Task requirements:
Each record below should be returned word for word, with no pictures included.

Dataset extract:
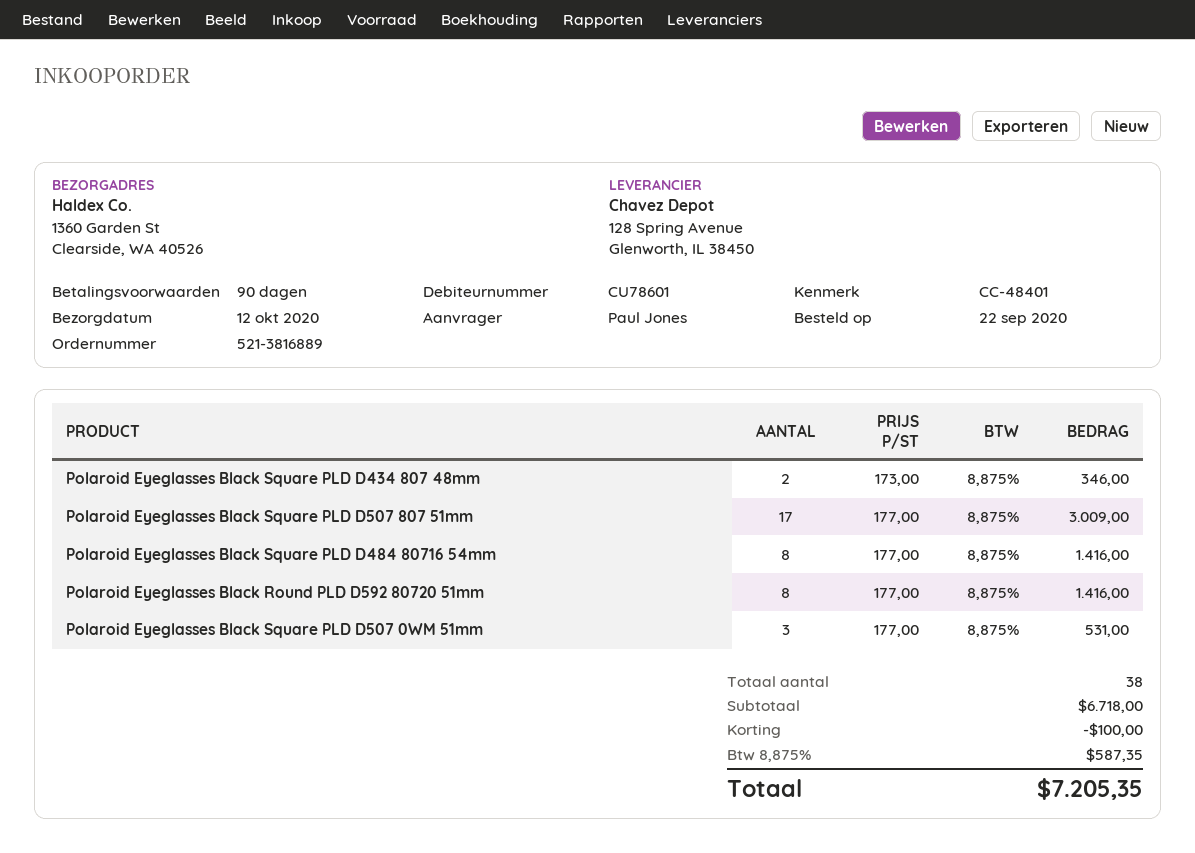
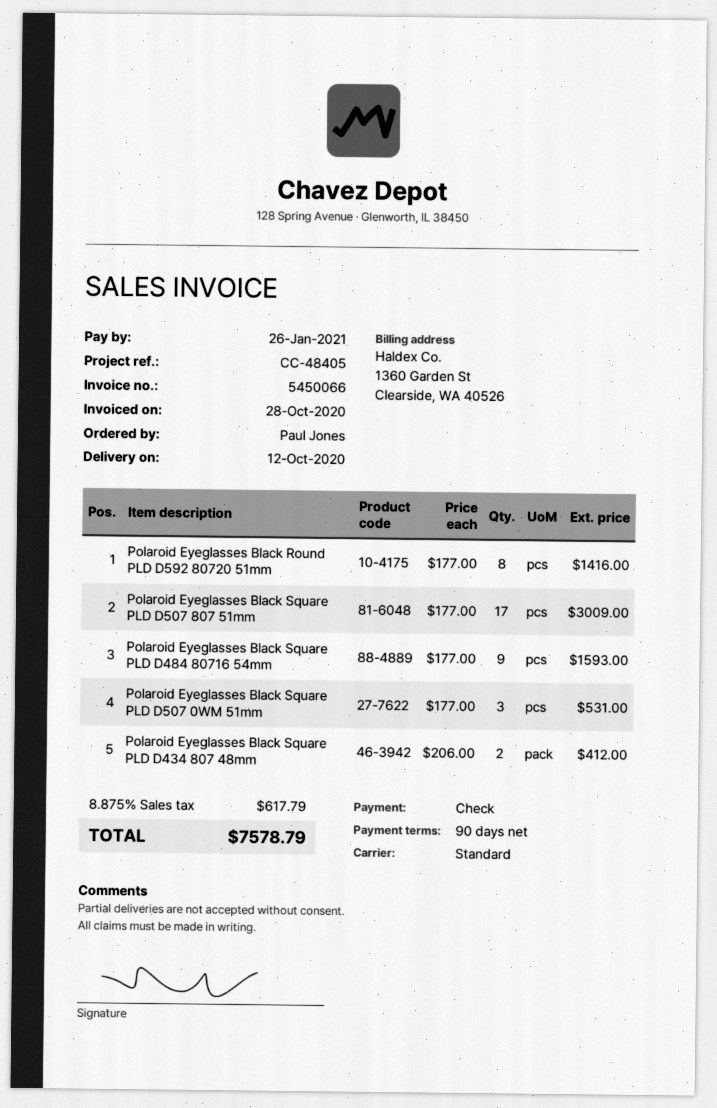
reference: CC-48401 -> CC-48405
Polaroid Eyeglasses Black Square PLD D434 807 48mm: 2 x 173.00 = 346.00 -> 2 x 206.00 = 412.00
Polaroid Eyeglasses Black Square PLD D484 80716 54mm: 8 x 177.00 = 1416.00 -> 9 x 177.00 = 1593.00
discount: 100.00 -> none
tax: 8.875% = 587.35 -> 8.875% = 617.79
total: 7205.35 -> 7578.79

Answer to this exercise:
reference: CC-48401 -> CC-48405
Polaroid Eyeglasses Black Square PLD D434 807 48mm: 2 x 173.00 = 346.00 -> 2 x 206.00 = 412.00
Polaroid Eyeglasses Black Square PLD D484 80716 54mm: 8 x 177.00 = 1416.00 -> 9 x 177.00 = 1593.00
discount: 100.00 -> none
tax: 8.875% = 587.35 -> 8.875% = 617.79
total: 7205.35 -> 7578.79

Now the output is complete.